Download dataset to data/ from http://www.liangzheng.org/Project/project_reid.html.
Extract dataset and rename to market1501.
Download the precomputed saliency and semantic parsing maps from here, extract the zip under the directory data/market1501. Finally, the data structure would look like:

market1501/
	bounding_box_train/
	bounding_box_test/
	query/
	salience/
		bounding_box_train/
		bounding_box_test/
		query/
	parsing/
		bounding_box_train/
		bounding_box_test/
		query/
    ...

Use -d market1501 when running the training code.

CUHK03 [9]:

Create a folder named cuhk03-np/ under data/.
Download dataset to data/cuhk03-np/ from https://github.com/zhunzhong07/person-re-ranking/tree/master/CUHK03-NP (we use the version that is in Market-1501 format). Extract the zip and put the needed directories inside data/cuhk03-np/.
Download the precomputed saliency and semantic parsing maps from here, extract the zip under the directory data/cuhk03-np. Finally, the data structure would look like

cuhk03-np/
	detected/
		bounding_box_train/
		bounding_box_test/
		query/
	labeled/
		bounding_box_train/
		bounding_box_test/
		query/
	salience/
		detected/
			bounding_box_train/
			bounding_box_test/
			query/
		labeled/
			bounding_box_train/
			bounding_box_test/
			query/
	parsing/
		detected/
			bounding_box_train/
			bounding_box_test/
			query/
		labeled/
			bounding_box_train/
			bounding_box_test/
			query/
    ...

Use -d cuhk03-np when running the training code. We use new split (767/700)[14], previous protocol is supported but has not been tested. In addition, we support both labeled and detected modes. The default mode loads detected images. Specify --cuhk03-labeled if you want to train and test on labeled images.

DukeMTMC-reID [10, 11]:

Create a directory under data/ called dukemtmc-reid.
Download dataset DukeMTMC-reID.zip from https://github.com/layumi/DukeMTMC-reID_evaluation#download-dataset, extract the zip file and put the needed directories inside data/dukemtmc-reid.
Download the precomputed saliency and semantic parsing maps from here, extract the zip under the directory data/dukemtmc-reid. Finally, the data structure would look like

dukemtmc-reid/
	bounding_box_train/
	bounding_box_test/
	query/
	salience/
		bounding_box_train/
		bounding_box_test/
		query/
	parsing/
		bounding_box_train/
		bounding_box_test/
		query/

Use -d dukemtmcreid when running the training code.

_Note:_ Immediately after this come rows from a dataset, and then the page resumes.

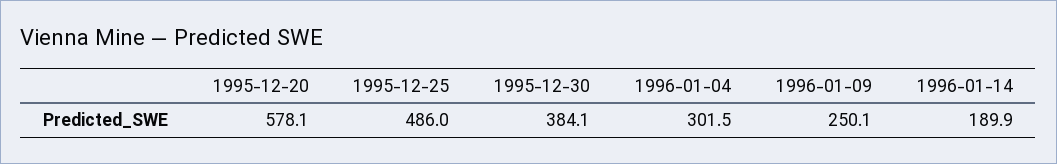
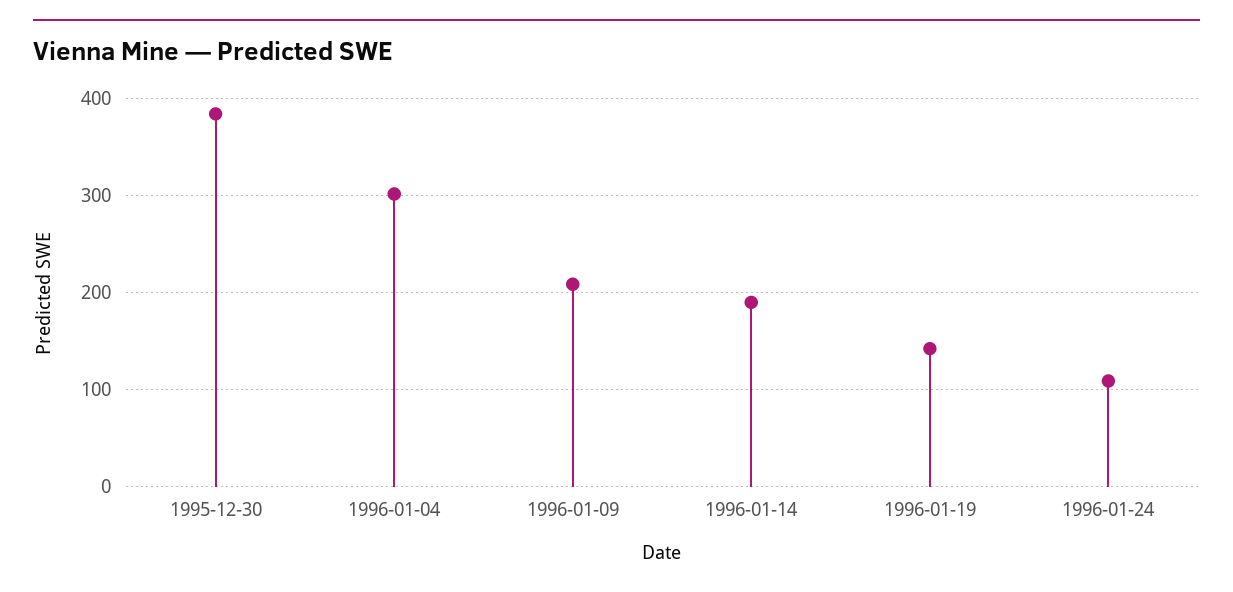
1995-12-20: 578.1 -> none
1995-12-25: 486 -> none
1996-01-09: 250.1 -> 210
1996-01-19: none -> 140
1996-01-24: none -> 110

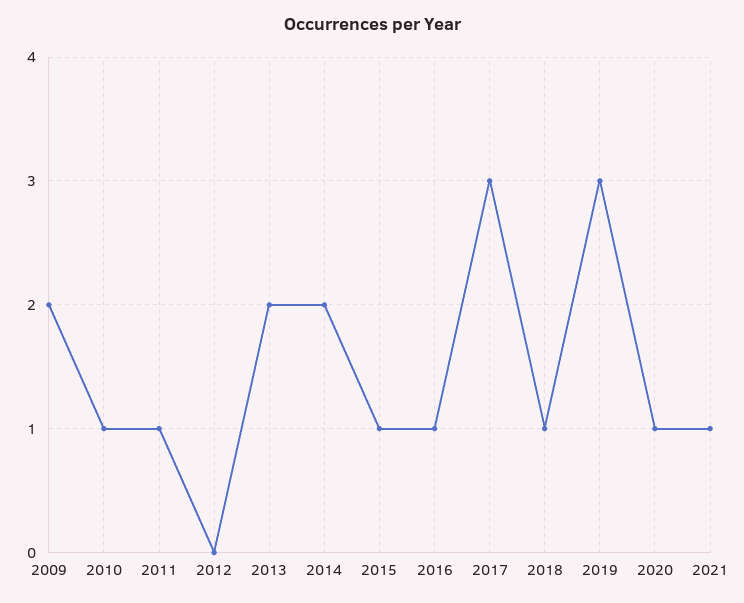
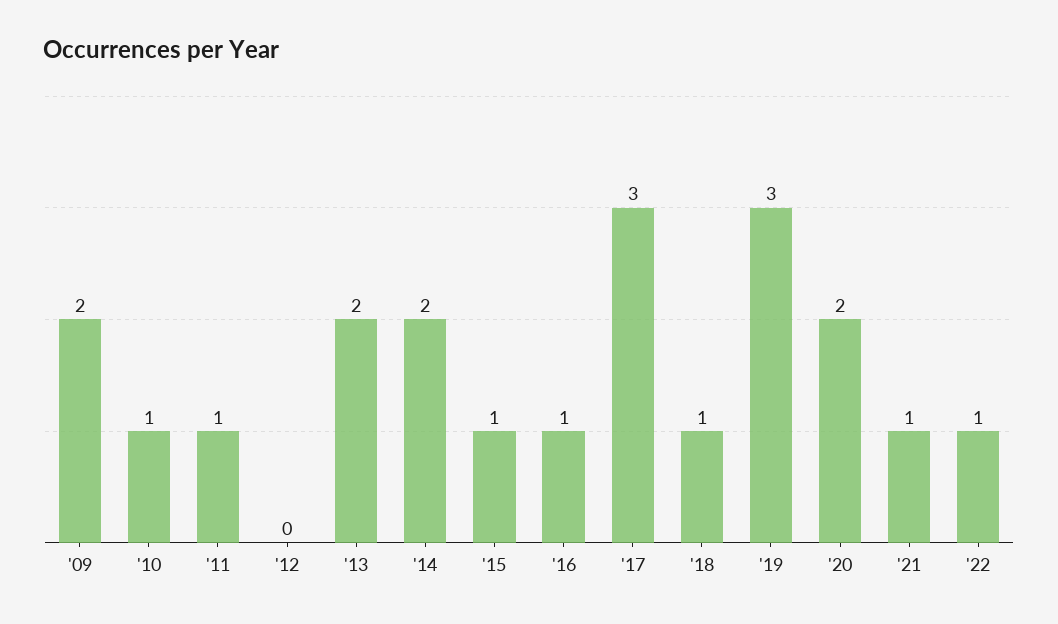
2020: 1 -> 2
'22: none -> 1

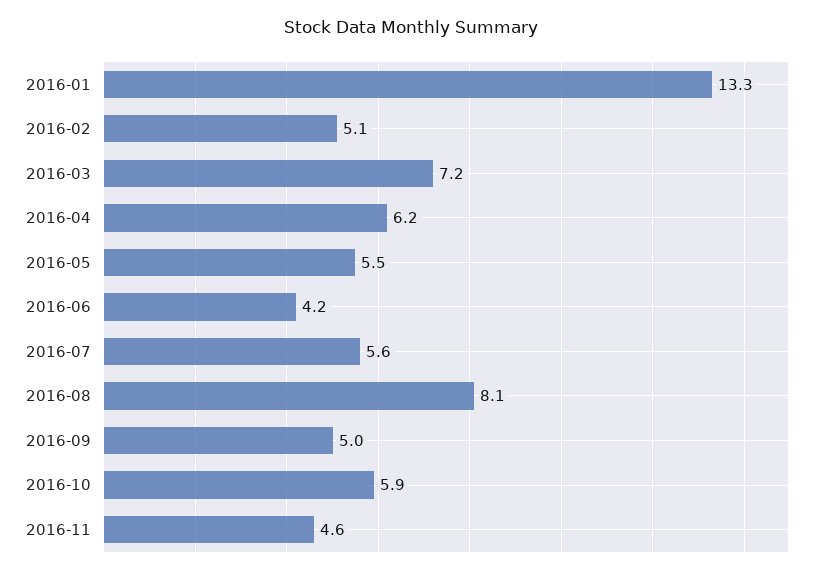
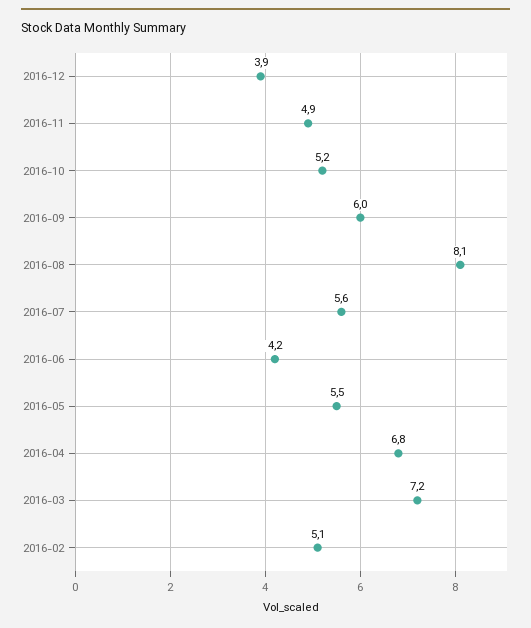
2016-01: 13.3 -> none
2016-04: 6.2 -> 6.8
2016-09: 5 -> 6
2016-10: 5.9 -> 5.2
2016-11: 4.6 -> 4.9
2016-12: none -> 3.9

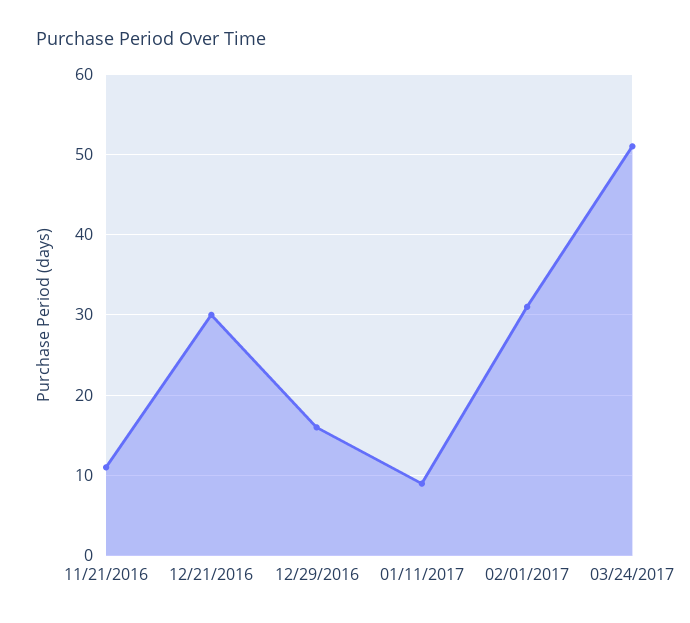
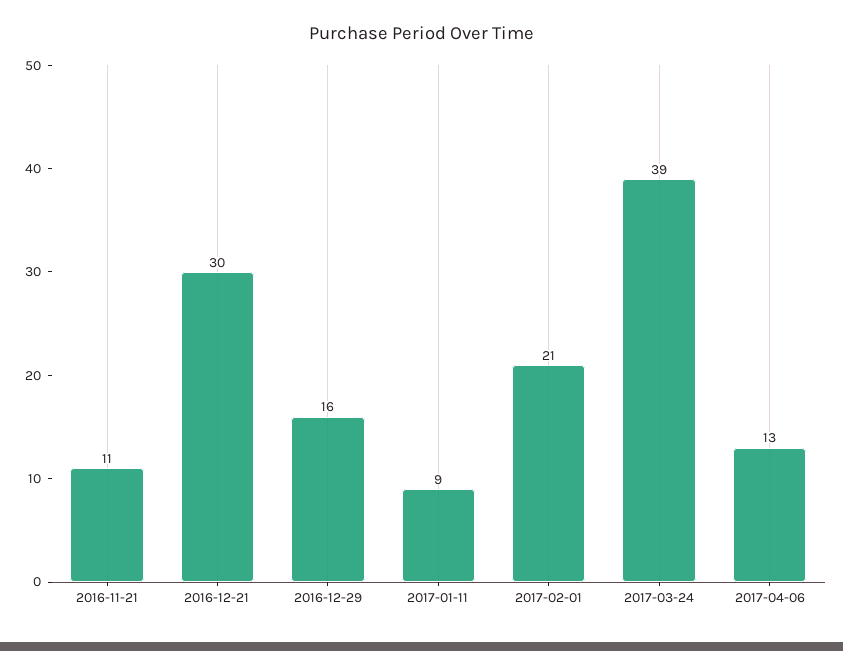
02/01/2017: 31 -> 21
03/24/2017: 51 -> 39
2017-04-06: none -> 13

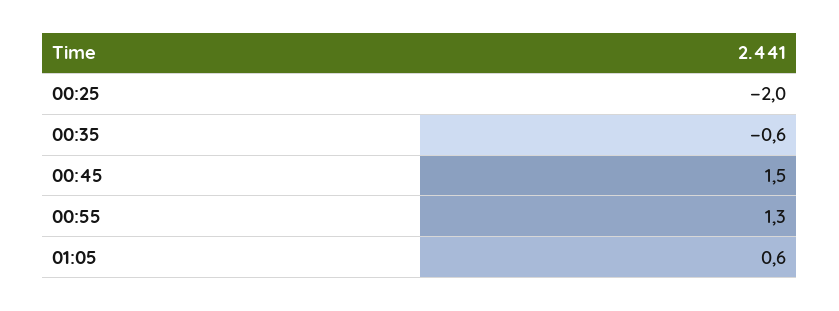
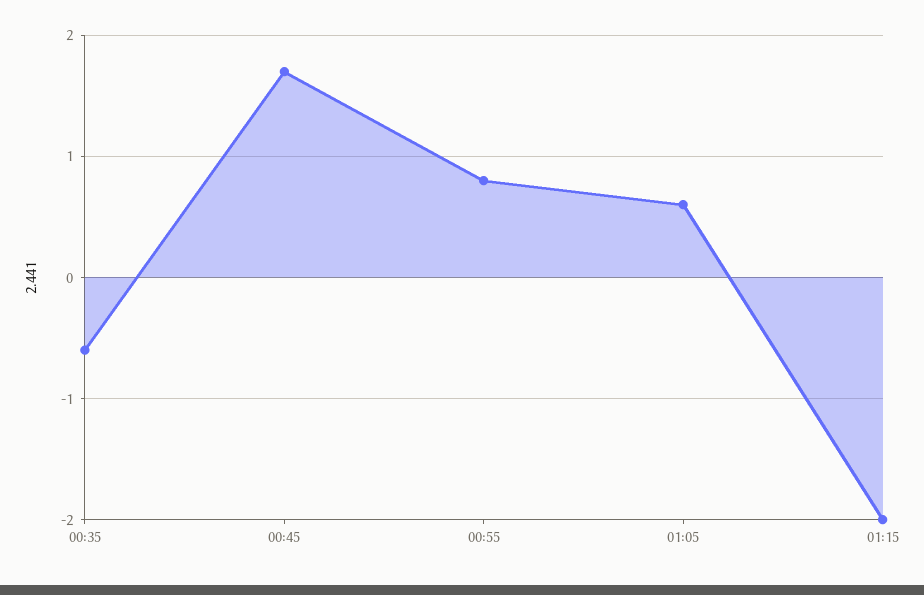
00:25: -2 -> none
00:45: 1.5 -> 1.7
00:55: 1.3 -> 0.8
01:15: none -> -2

In case you want to generate saliency and semantic parsing maps for other datasets, we used the methods proposed by [1] and [2].

Train

For training we have two scripts: train_img_model_xent.py for training with cross entropy and train_img_model_xent_htri.py for training with cross entropy and triplet loss.

We use the parameter -a to specify the architecture, we support:

ResNet[3]: Use -a resnet50
ResNet-M[4]: Use -a resnet50m
DenseNet[5]: use -a densenet121
Inception-V4[6]: Use -a inceptionv4
Xception[7]: Use -a xception

To train the network using backbones with salience use the suffix -salience in the network name (e.g. -a resnet-salience)

To train the network using backbones with semantic parsing use the suffix -parsing in the network name (e.g. -a resnet-parsing)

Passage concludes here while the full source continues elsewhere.